* _TASK INSTRUCTIONS_
Retype the listing below line for line, but only from the line with "text: Measure ->" down to the line with "Height is not", inclusive. Pictures stay out.

* _DATA PROVIDED_
====================

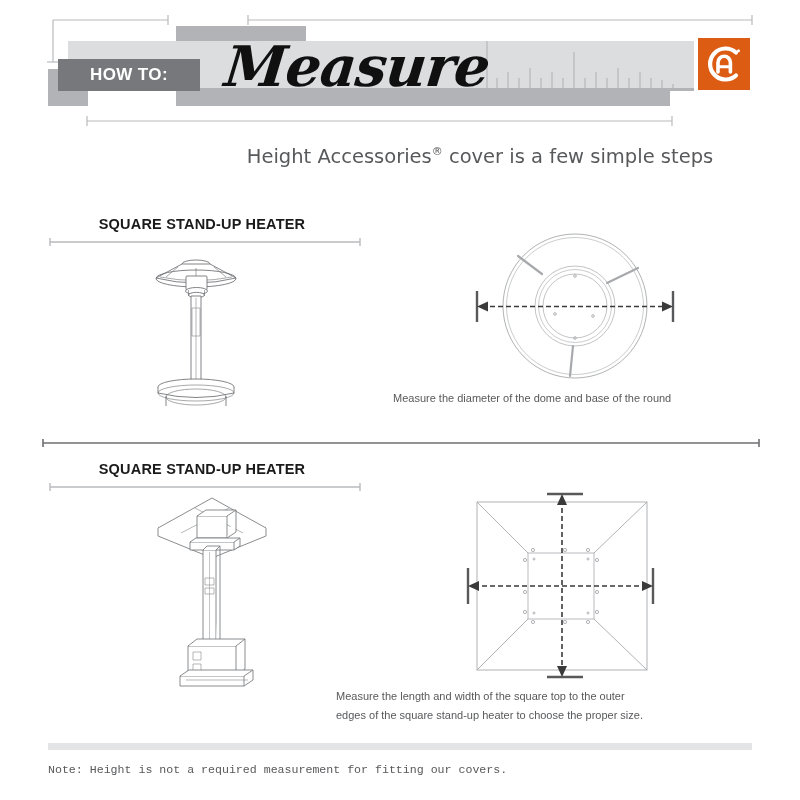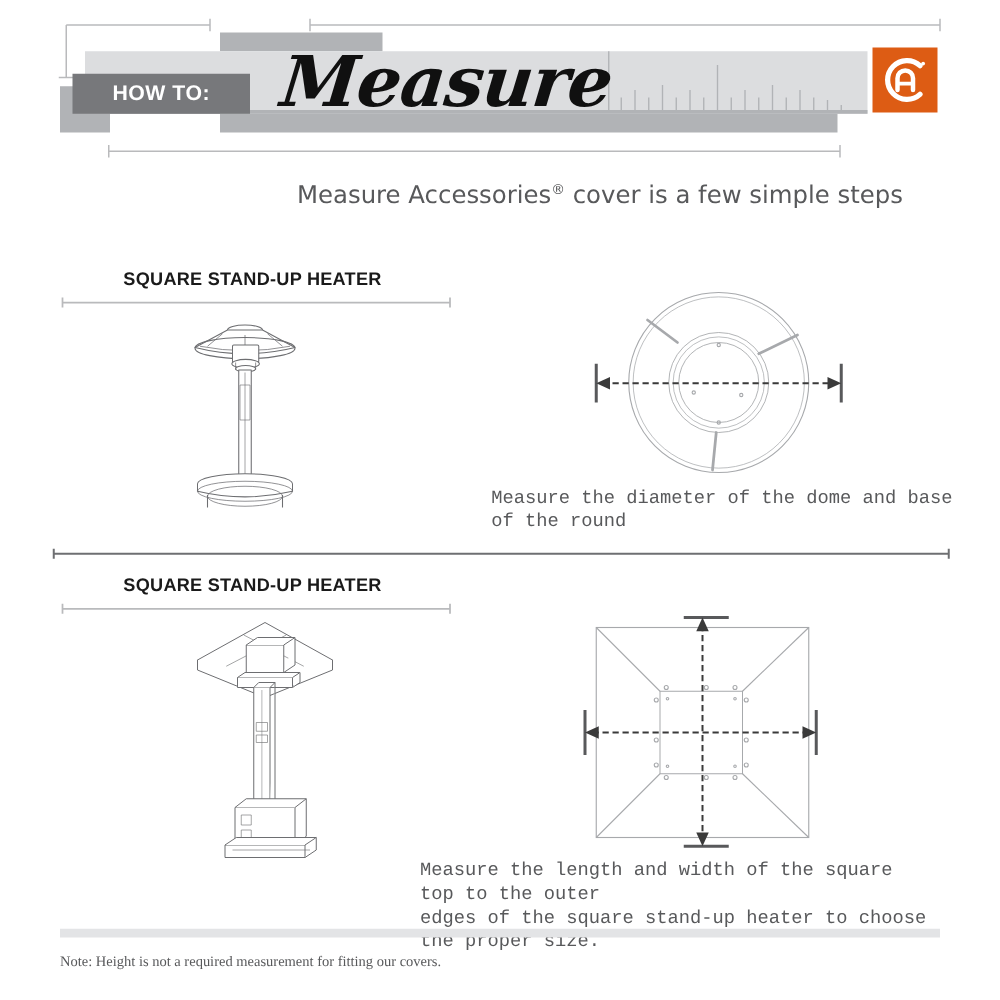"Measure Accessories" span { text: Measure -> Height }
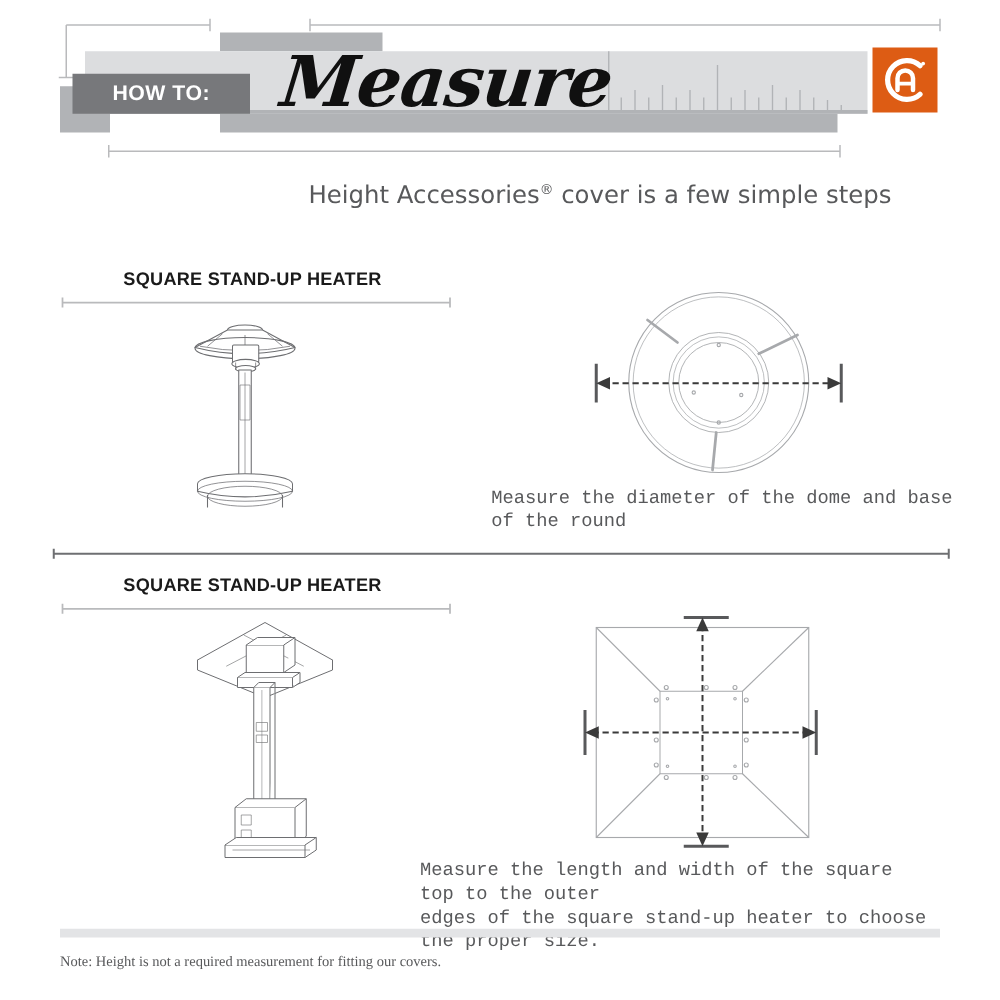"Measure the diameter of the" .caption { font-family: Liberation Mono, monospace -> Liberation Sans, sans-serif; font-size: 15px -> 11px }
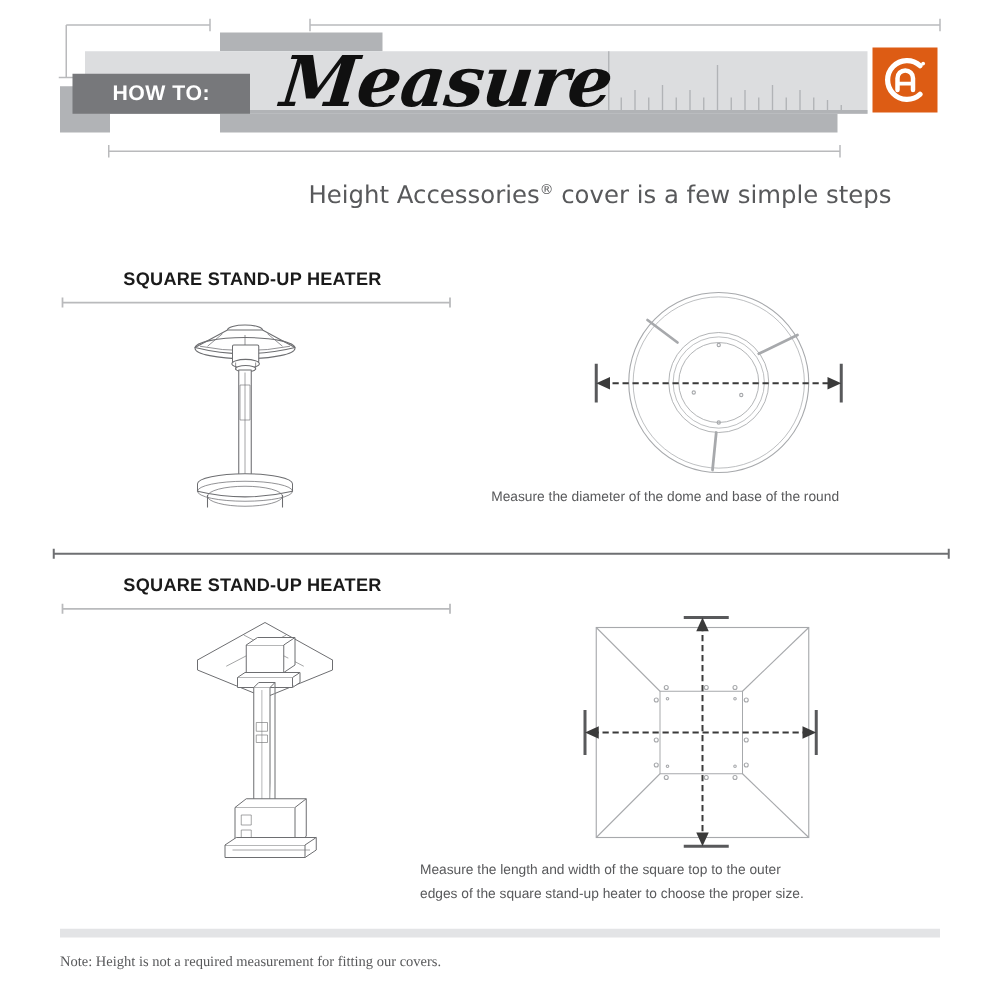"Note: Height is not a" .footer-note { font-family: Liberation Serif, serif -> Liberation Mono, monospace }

====================

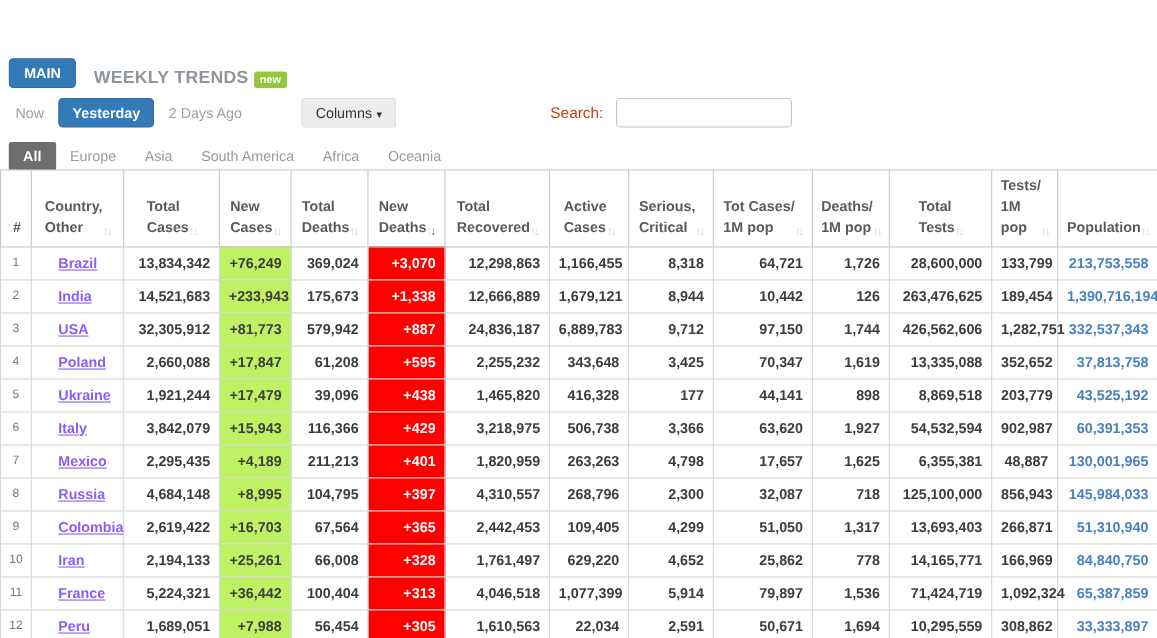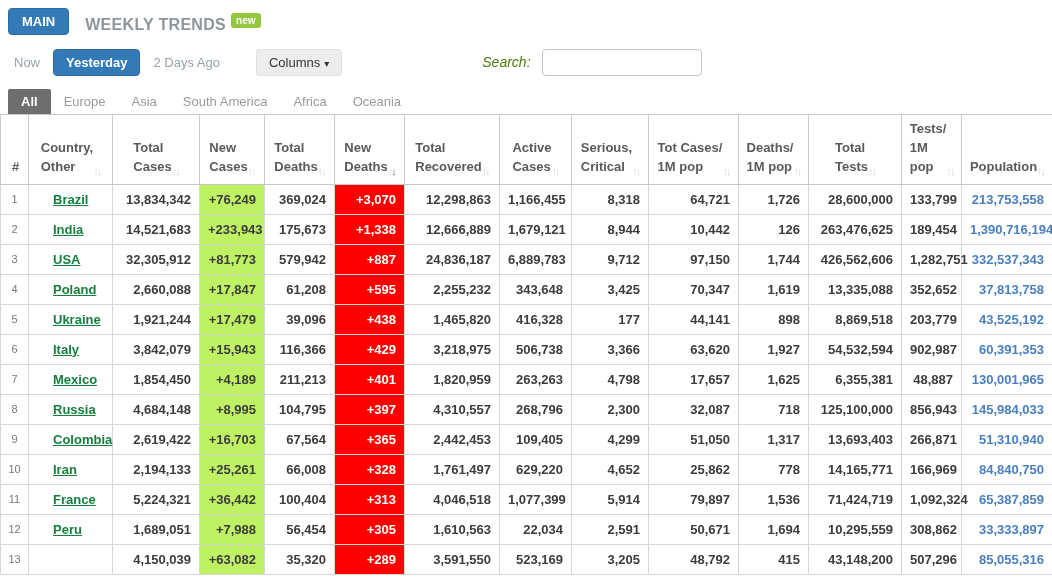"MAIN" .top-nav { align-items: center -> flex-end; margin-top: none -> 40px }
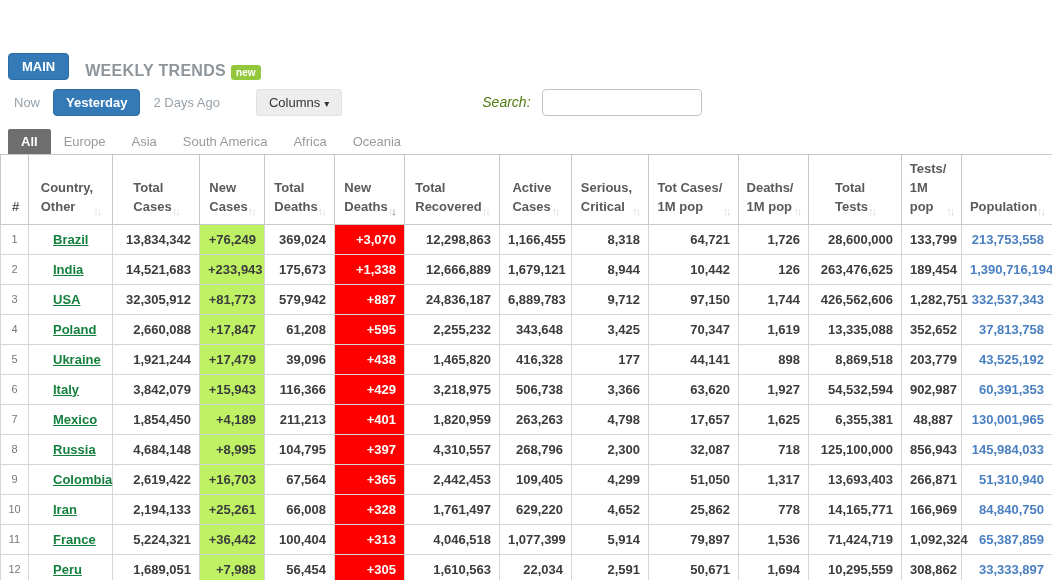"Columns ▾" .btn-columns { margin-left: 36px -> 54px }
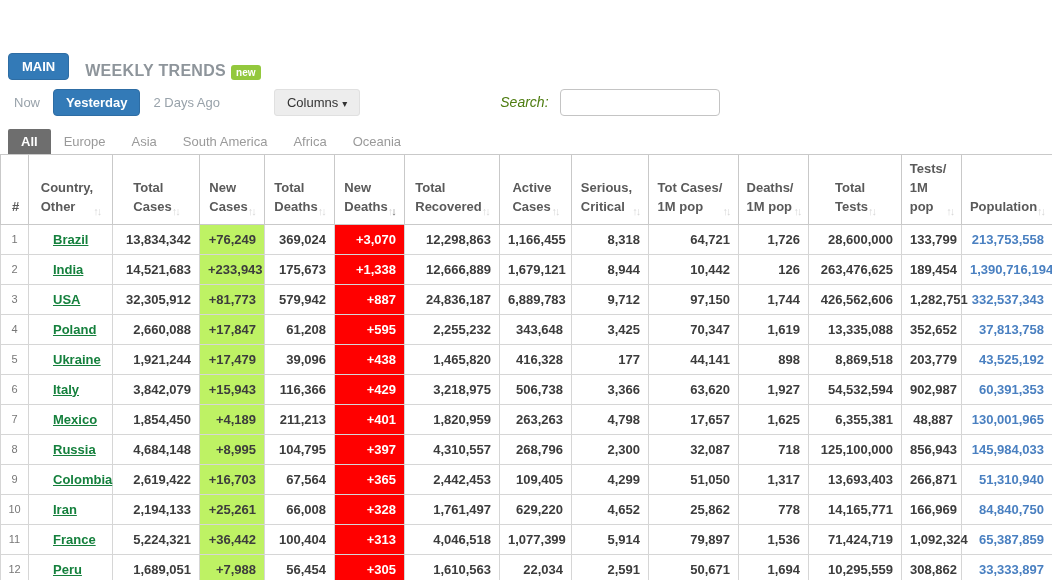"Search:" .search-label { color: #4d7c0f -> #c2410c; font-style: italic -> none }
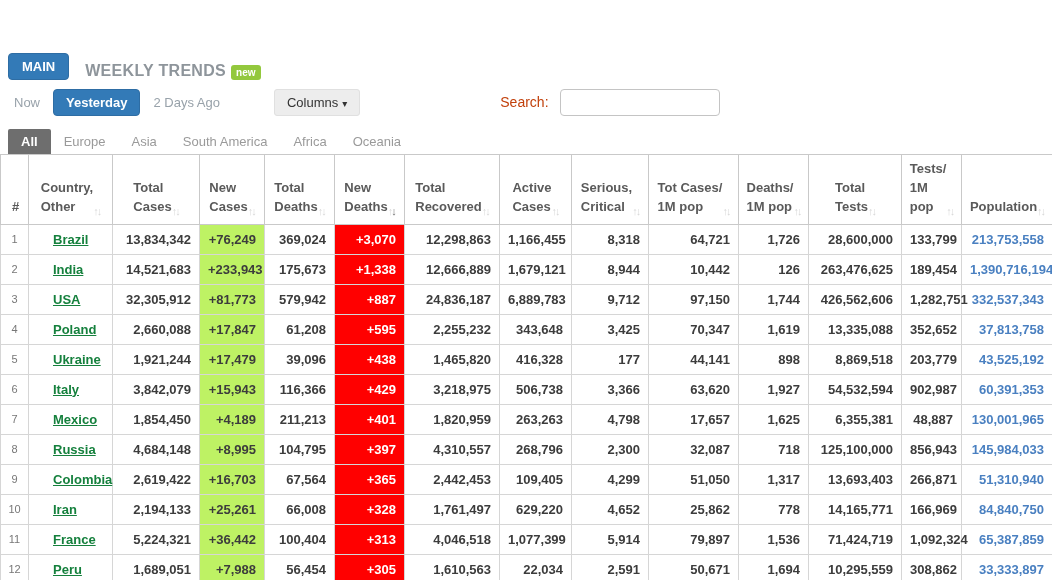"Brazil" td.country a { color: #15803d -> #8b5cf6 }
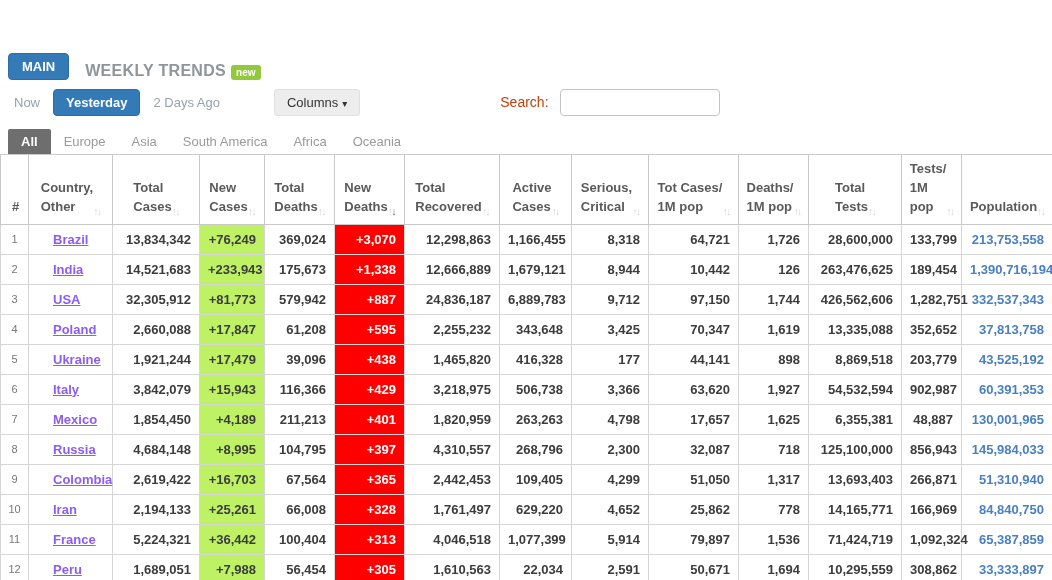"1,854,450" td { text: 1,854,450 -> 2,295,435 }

====================

* _SOLUTION TO THIS EXERCISE_
"Measure Accessories" span { text: Measure -> Height }
"Measure the diameter of the" .caption { font-family: Liberation Mono, monospace -> Liberation Sans, sans-serif; font-size: 15px -> 11px }
"Note: Height is not a" .footer-note { font-family: Liberation Serif, serif -> Liberation Mono, monospace }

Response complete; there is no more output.